There is a need to do further research in this area. The study has to be repeated after implication of new laws. Additionally, some deaths occurring outside of the hospital setting should also be measured and included.
Furthermore, more recently, a committee21 was established for further investigation, and as a result, the State of Qatar issued a decree that bans the import, recruitment, training, or involvement of children in camel racing. Otherwise a very severe penalty will be imposed, and that person would be deported from the country immediately. The committee wants to make Qatar the first Gulf country to tackle this problem in an effective manner. The practice of employing child camel jockeys, some as young as 5 or 6 years, has come under a cloud over the past few years, with human rights forums urging an end to it. This is quite evident from Figure 1: there was a sudden decrease in the number of injuries in the year 2003. There have been no camel race-related injuries reported to accident and emergency services since January 2005. Camel race clubs are planning to use robots instead of children in the future, and these are currently being tested.

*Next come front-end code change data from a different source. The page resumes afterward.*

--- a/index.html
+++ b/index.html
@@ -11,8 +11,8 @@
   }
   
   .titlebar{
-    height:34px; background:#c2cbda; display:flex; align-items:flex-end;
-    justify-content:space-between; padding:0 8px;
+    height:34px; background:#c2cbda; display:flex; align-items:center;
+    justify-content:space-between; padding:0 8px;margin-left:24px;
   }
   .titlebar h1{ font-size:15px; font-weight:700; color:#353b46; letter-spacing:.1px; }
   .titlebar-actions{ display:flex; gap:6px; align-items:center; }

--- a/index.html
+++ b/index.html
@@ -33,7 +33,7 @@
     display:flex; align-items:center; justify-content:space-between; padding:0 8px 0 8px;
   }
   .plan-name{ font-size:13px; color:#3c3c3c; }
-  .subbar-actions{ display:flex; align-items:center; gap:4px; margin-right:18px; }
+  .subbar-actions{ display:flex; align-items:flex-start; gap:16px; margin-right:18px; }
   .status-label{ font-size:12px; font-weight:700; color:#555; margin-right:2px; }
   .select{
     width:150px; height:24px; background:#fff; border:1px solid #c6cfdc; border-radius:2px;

Finally, we have demonstrated in our current study that severity of injury had a significant effect on the duration of hospital stay. A wider appreciation of the potential dangers of camel riding and a greater awareness of the serious injuries that can occur, especially in racing events, may help to make it safer. Improved personal protective equipment and teaching riders safe falling techniques may reduce hospital admissions and severity of injuries.20
Camel racing injuries involving children in Qatar account for a considerable number of disabilities and, although not measured in this study, deaths. In summary, safety in all potentially dangerous sports should be foremost in the minds of those who administer, supervise, and participate in such games, because camel racing injuries in children account for a considerable number of disabilities and, although not measured in this study, deaths.

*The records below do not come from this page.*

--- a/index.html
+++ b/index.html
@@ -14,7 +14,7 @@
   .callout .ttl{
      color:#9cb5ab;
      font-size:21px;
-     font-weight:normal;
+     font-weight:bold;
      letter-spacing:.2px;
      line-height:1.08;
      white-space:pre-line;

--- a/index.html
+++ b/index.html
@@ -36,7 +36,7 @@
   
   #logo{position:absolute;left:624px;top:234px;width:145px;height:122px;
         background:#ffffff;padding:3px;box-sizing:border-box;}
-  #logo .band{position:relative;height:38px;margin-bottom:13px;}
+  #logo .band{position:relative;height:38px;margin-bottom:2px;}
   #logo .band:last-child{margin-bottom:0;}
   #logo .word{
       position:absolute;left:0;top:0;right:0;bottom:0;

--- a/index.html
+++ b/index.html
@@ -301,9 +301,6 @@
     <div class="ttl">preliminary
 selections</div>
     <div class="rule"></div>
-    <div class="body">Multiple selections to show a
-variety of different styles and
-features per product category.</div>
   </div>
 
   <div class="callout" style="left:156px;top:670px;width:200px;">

In the present study, there are certain limitations in the data obtained from the hospital. First is the reliability of reported levels of injury severity by casualty doctors. Some misclassification between levels is possible. Second is underreporting of injuries, especially for minor injury falls. There may be differences in distribution between minor injuries from falls that are reported and those that are not. This may result selection bias. Lastly, mortality rates have likely been underestimated in this study because those children who died on site would not have been brought to the hospital.

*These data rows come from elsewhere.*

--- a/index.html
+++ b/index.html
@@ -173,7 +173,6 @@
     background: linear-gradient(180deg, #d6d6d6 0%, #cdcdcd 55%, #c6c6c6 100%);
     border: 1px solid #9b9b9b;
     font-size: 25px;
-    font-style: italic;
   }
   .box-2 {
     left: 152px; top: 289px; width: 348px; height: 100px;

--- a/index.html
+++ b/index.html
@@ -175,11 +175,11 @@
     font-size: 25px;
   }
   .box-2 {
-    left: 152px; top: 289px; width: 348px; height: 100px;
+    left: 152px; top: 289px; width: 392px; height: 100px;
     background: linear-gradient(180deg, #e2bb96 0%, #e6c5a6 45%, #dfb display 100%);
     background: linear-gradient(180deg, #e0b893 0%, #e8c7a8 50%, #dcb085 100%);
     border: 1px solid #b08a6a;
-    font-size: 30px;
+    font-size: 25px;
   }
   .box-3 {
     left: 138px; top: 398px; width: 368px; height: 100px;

The present study has provided insight into the nature and frequency of camel racing injuries affecting children and youth in Qatar. Camel racing-related injuries significantly affected the duration of hospital stay and the injury severity. Upper and lower limb were the most common location of injuries found in the injured subjects. At present, the government is serious about this problem, and there is a draft of proposed legislation intended to prevent the employment of children below the age of 12 as camel jockeys.